= Exercise description =
Within the material below, filter for lines that hold the word "guests".

= Supplied material =
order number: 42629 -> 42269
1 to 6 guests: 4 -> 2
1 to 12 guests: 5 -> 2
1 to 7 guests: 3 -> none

==

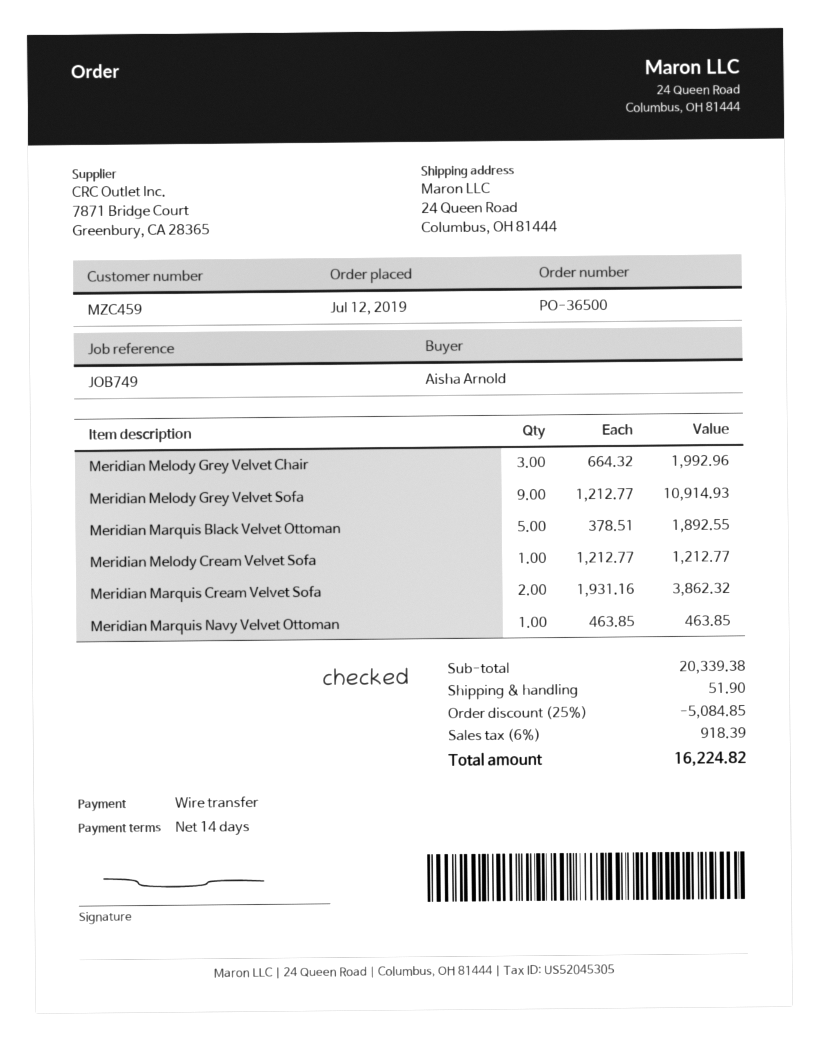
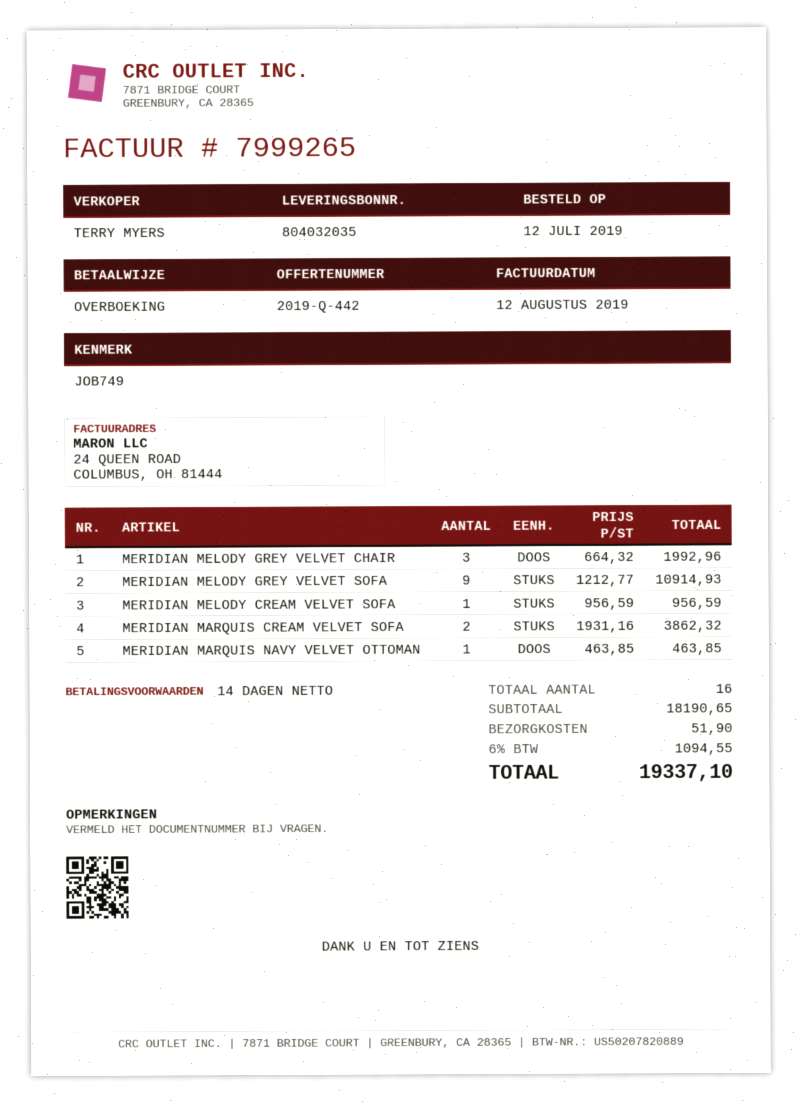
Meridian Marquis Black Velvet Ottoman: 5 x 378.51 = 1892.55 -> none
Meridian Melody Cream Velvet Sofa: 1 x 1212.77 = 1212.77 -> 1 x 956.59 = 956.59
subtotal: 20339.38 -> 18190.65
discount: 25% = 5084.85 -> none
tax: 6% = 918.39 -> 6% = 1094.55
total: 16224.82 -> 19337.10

= Worked solution =
1 to 6 guests: 4 -> 2
1 to 12 guests: 5 -> 2
1 to 7 guests: 3 -> none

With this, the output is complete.